Soprattutto, i pm contestano alla radice l’autodifesa del presidente del consiglio, che nel memoriale ammetteva di aver pagato Tarantini, ma solo come spontaneo atto di liberalità verso un amico in difficoltà. “A parte che le somme in questione superano di gran lunga la soglia del mero sostegno a un amico”, notano i magistrati, “configurandosi lo stipendio netto di 20mila euro mensili (più benefit vari, più l’una tantum di 500mila euro) come il trattamento economico di un top manager”. E le testimonianze rese da due stretti collaboratori di Berlusconi, la segretaria Marinella Brambilla e il maggiordomo Alfredo Pezzotti, indicano che il premier “non era certo entusiasta dei pagamenti che gli venivano richiesti”.
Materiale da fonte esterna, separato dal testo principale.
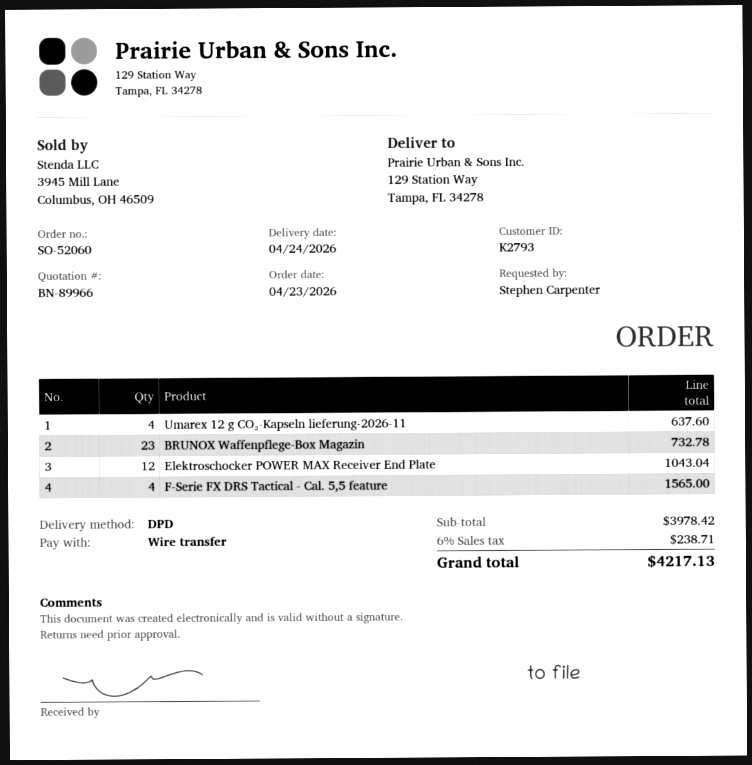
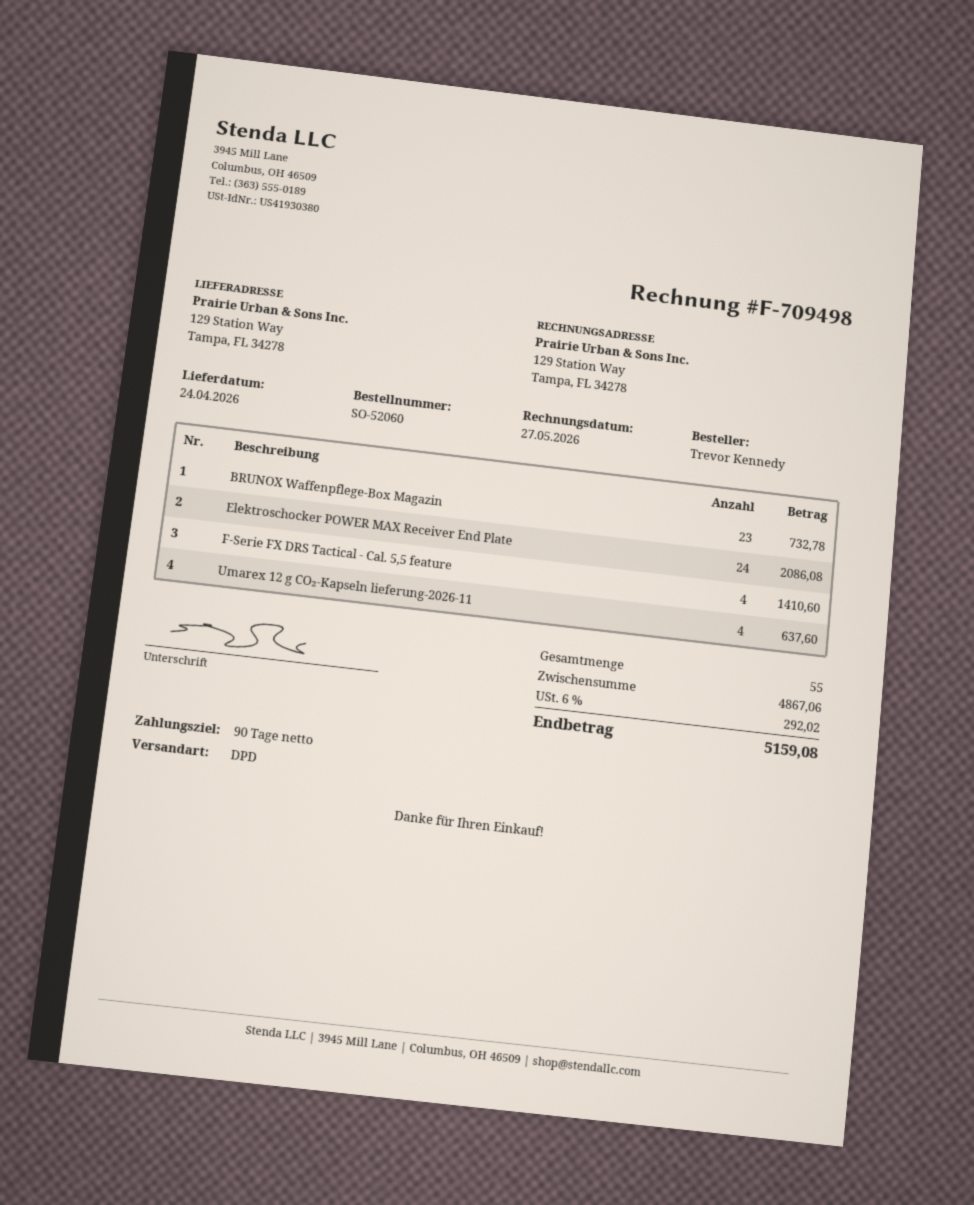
ordered by: Stephen Carpenter -> Trevor Kennedy
Elektroschocker POWER MAX Receiver End Plate: 12 for 1043.04 -> 24 for 2086.08
F-Serie FX DRS Tactical - Cal. 5,5 feature: 4 for 1565.00 -> 4 for 1410.60
subtotal: 3978.42 -> 4867.06
tax: 6% = 238.71 -> 6% = 292.02
total: 4217.13 -> 5159.08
I pm hanno allegato all’istanza tutte le citazioni – in qualità di persona informata dei fatti – notificate a Berlusconi, che ha rifiutato di farsi interrogare. “Tale condotta – scrivono ancora – induce a ritenere che la sua ricostruzione dei fatti non sia né completa né documentata né certamente attendibile, e anzi appare deliberatamente creata in modo funzionale a procrastinare il momento di chiarimento dei fatti anche attraverso lo spostamento del processo ad altra sede”.
La memoria depositata dal premier non è un elemento di prova “interessante”, continuano i magistrati, ma sforzandosi di considerarla tale “nel merito appare ampiamente lacunosa e comunque nel complesso decisamente inattendibile”. Per esempio “l’onorevole Berlusconi sembra ricordare perfettamente che tutte le somme destinate a Tarantini siano state erogate e consegnate in Roma, ma ‘stranamente’ non ricorda né l’importo complessivo delle dazioni né gli importi delle singole trance erogate, né menziona poi tutte le altre utilità da lui stesso destinate a Tarantini, sicuramente apprezzabili e rilevanti ai fini dell’estorsione e della determinazione del ‘tempus’ e del ‘locus delicti’”.
Non è difficile leggere in queste righe l’accusa al premier di voler “pilotare” la competenza dell’inchiesta a Roma. Il caso Napoli, insomma, è tutt’altro che chiuso. L’istanza chiede l’annullamento dell’ordinanza con cui ieri lo stesso gip, Amelia Primavera aveva dichiarato l’incompetenza territoriale dell’autorità giudiziaria napoletana in relazione alla vicenda del presunto ricatto, e aveva annunciato l’invio degli atti a Roma.
La partita giudiziaria si gioca intorno al luogo dove sarebbero stati commessi i reati contestati a Gianpaolo Tarantini e Valter Lavitola. Il gip Primavera basa il trasferimento degli atti a Roma perché nella capitale è avvenuto il “confezionamento” di una busta di banconote per Lavitola, a cura di Marinella Brambilla, segretaria di Berlusconi, che lo ha ammesso nella sua deposizione. Ma, obiettano i pm, non è stato quello l’unico passaggio di denaro dalla presunta vittima, Silvio Berlusconi, ai presunti estorsori. Stando alle memorie depositate da Tarantini e da Berlusconi, è avvenuta invece ad Arcore la riunione in cui si è deciso il famoso stanziamento di 500 mila euro, del quale Tarantini e Lavitola parlano a lungo nelle telefonate intercettate. E questo potrebbe spostare la competenza dell’inchiesta alla Procura di Monza.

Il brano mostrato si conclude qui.